DATASET ENTRIES:
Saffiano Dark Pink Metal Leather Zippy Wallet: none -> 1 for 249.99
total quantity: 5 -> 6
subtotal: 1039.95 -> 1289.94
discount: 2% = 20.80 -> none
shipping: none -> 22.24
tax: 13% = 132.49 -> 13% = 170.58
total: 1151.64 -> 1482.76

==

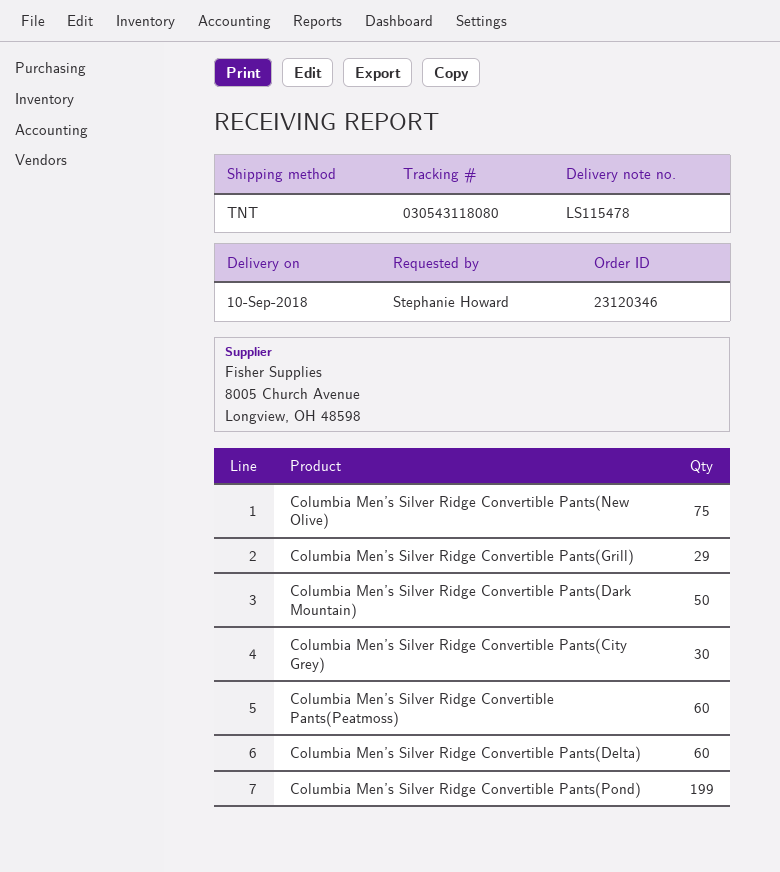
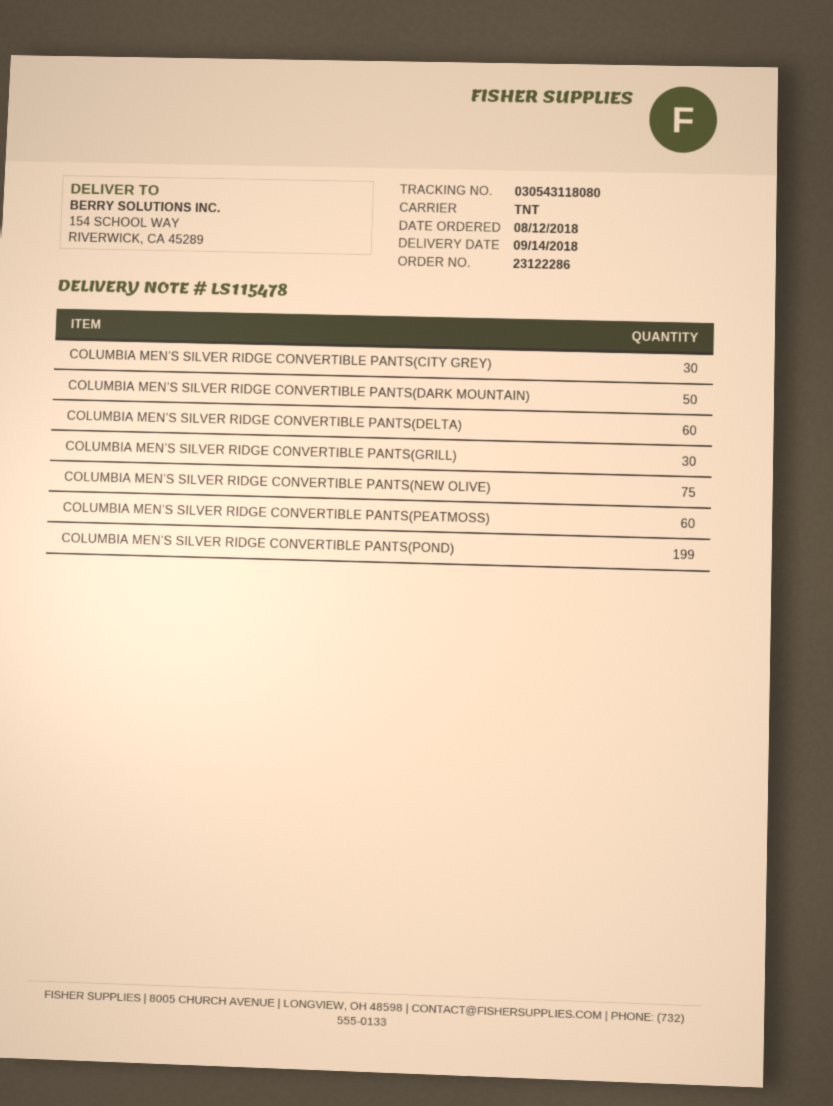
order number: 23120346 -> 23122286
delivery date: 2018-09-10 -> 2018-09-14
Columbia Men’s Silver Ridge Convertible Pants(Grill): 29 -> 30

EXERCISE: Search the listing above for the lines with "total quantity: 5 -> 6" and "total: 1151.64 -> 1482.76", then output those lines and all lines between them exactly.

YOUR SOLUTION:
total quantity: 5 -> 6
subtotal: 1039.95 -> 1289.94
discount: 2% = 20.80 -> none
shipping: none -> 22.24
tax: 13% = 132.49 -> 13% = 170.58
total: 1151.64 -> 1482.76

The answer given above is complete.